Die Sanierung ist Teil von Mannheims "Zukunftshaushalt", in dem das Nationaltheater als zentraler Schwerpunkt gilt. Dennoch hat die Stadt den jährlichen Betriebszuschuss um 2,5 Millionen Euro gekürzt. Um die Lücke zu schließen, wird das Theater einen Kredit aufnehmen und die Ticketpreise alle zwei Jahre anheben.
Gleichzeitig muss sich das Haus an den städtischen Sparmaßnahmen beteiligen: Zusätzliche Defizite müssen selbst getragen, Stellen abgebaut werden. Parallel arbeiten Stadt und Theater daran, den Betrieb umzustellen – mit dem Ziel, künftig 350.000 Besucher pro Spielzeit bei einer Auslastung von 75 Prozent zu erreichen.
Unklar ist, wie viele der geplanten 950 Vorstellungen jährlich nach der Sanierung ausverkauft sein werden. Doch am Engagement für das Projekt wird trotz knapper werdender Mittel festgehalten.

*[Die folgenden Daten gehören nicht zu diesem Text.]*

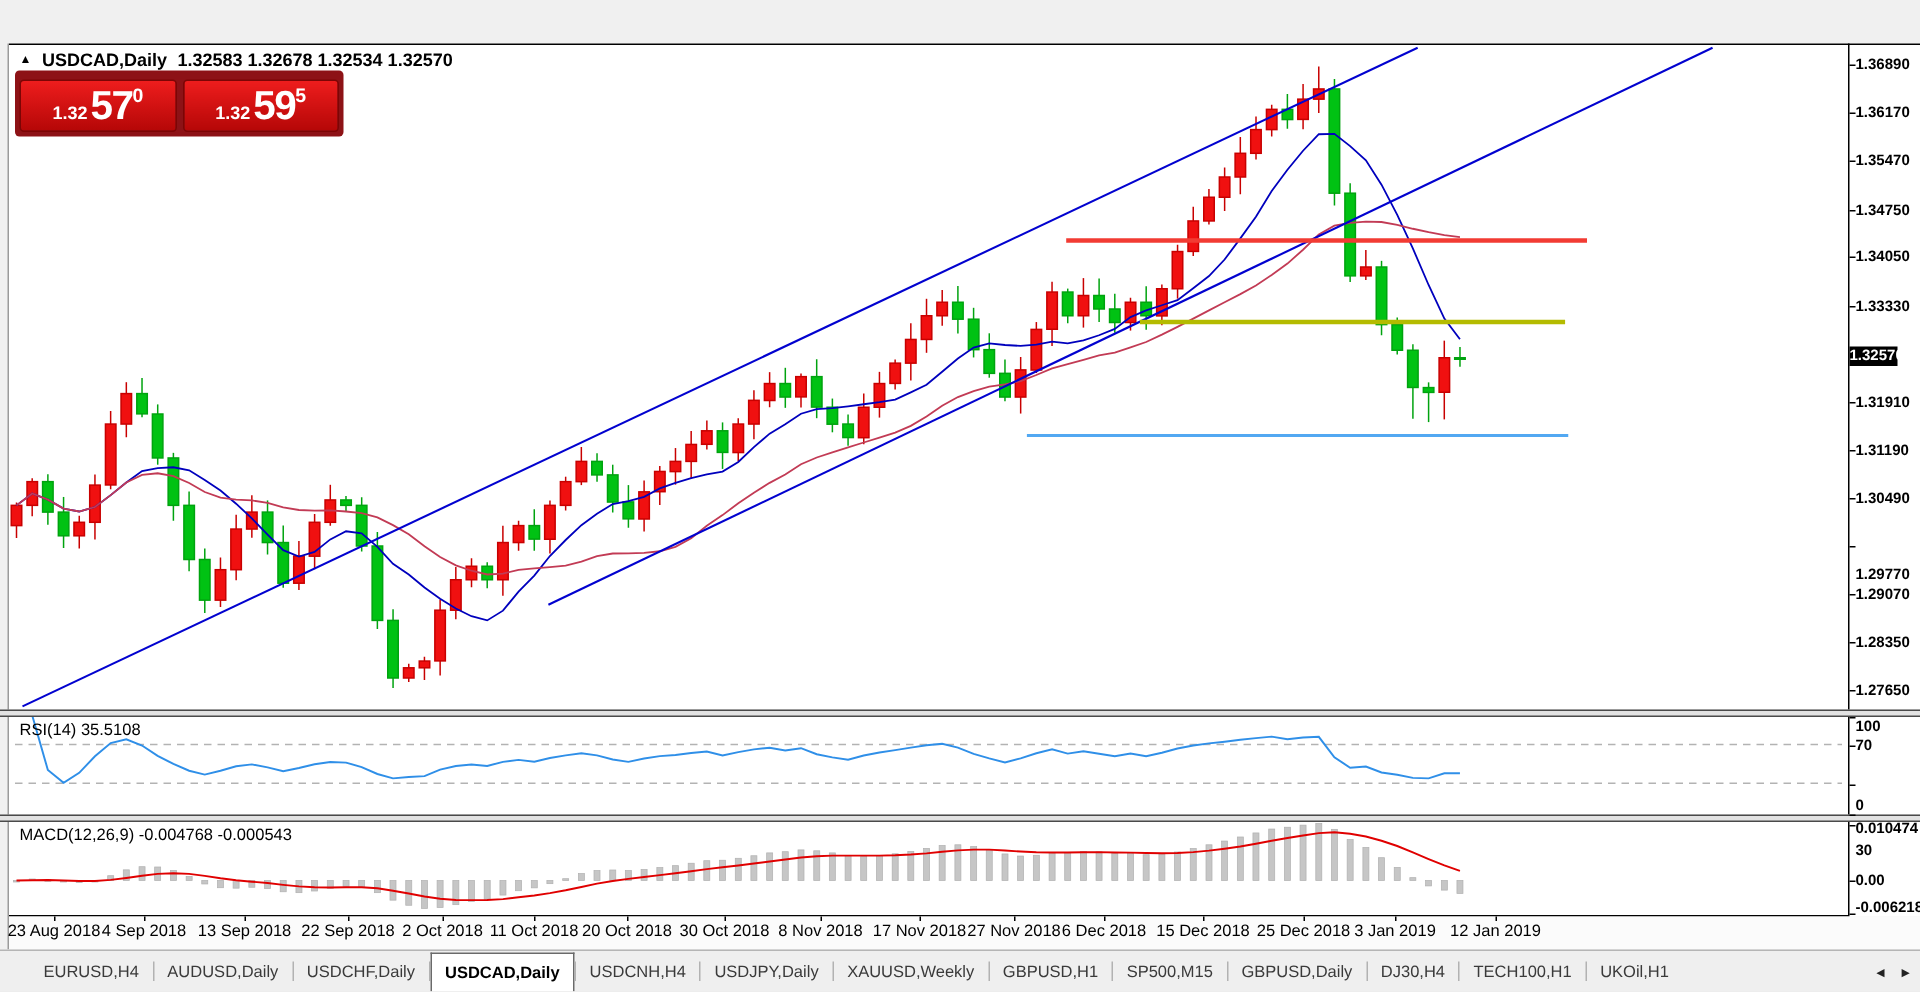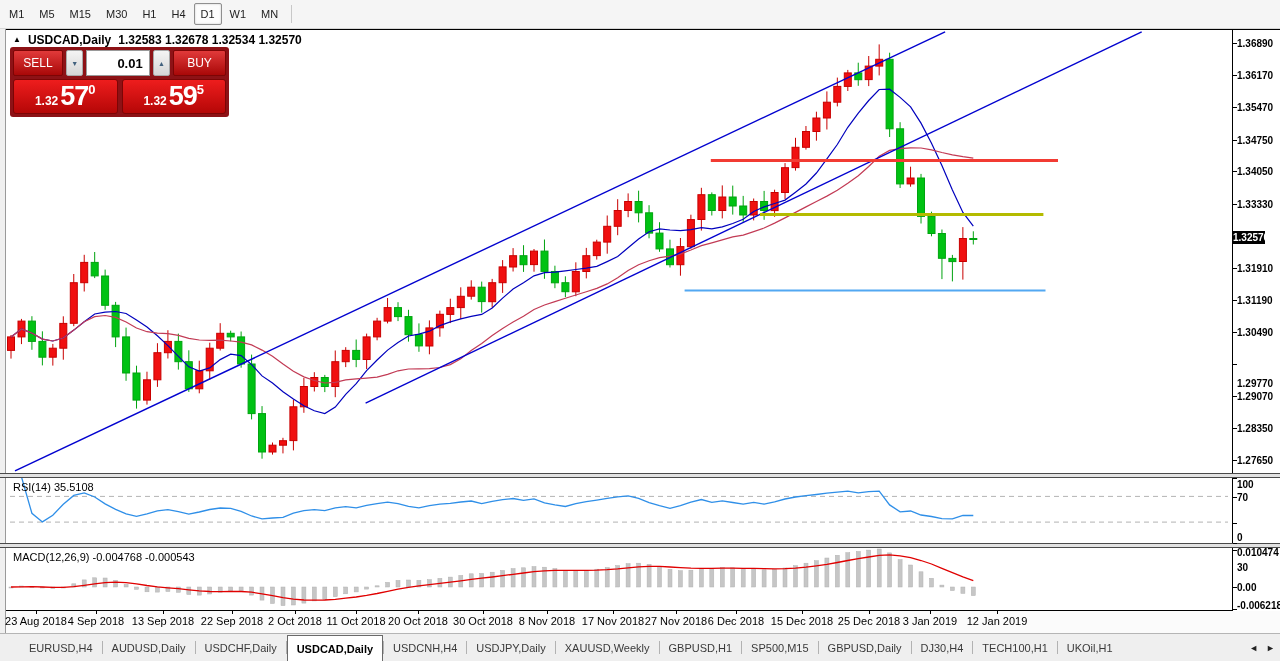"M1" div.toolbar { html: <div> <div>M1</div> <div>M5</div> <div>M15</div> <div>M30</div> <div>H1</div> <div>H4</div> <div>D1</div> <div>W1</div> <div>MN</div> <div></div> </div> -> none }
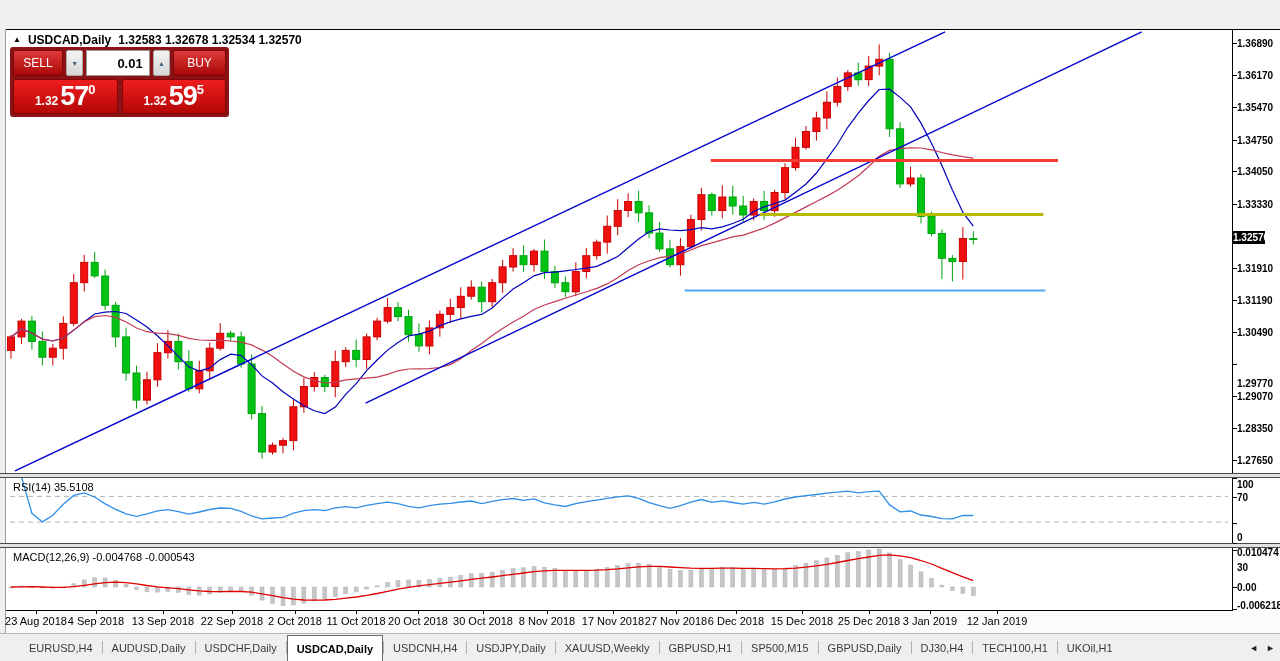"SELL" div.tw-row1 { html: <div> <div>SELL</div> <div> <span>▼</span> </div> <div>0.01</div> <div> <span>▲</span> </div> <div>BUY</div> </div> -> none }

Nach Abschluss der Arbeiten wird das Nationaltheater stärker auf höhere Ticket-Einnahmen und strikte Kostenkontrollen angewiesen sein. Die 295-Millionen-Investition unterstreicht Mannheims langfristiges Bekenntnis zum Theater – doch die finanziellen Anpassungen werden den Spielbetrieb prägen. Entscheidend wird sein, ob das Haus die Besucherzielen in den kommenden Jahren erreicht.